### Work required:
Copy out all lines from the entries below in which "note" occurs.

### Entries supplied:
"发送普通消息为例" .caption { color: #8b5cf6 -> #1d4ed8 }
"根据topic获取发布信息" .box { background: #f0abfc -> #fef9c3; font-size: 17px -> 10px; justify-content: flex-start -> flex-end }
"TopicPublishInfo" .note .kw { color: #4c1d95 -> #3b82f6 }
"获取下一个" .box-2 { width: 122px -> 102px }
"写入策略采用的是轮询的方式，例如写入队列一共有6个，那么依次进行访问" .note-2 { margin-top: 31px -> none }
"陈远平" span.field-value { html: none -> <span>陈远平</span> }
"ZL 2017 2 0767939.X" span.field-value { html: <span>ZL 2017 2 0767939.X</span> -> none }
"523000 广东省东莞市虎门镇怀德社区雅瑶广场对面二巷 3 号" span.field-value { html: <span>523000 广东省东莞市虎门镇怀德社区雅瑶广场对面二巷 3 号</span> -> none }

### Result:
"TopicPublishInfo" .note .kw { color: #4c1d95 -> #3b82f6 }
"写入策略采用的是轮询的方式，例如写入队列一共有6个，那么依次进行访问" .note-2 { margin-top: 31px -> none }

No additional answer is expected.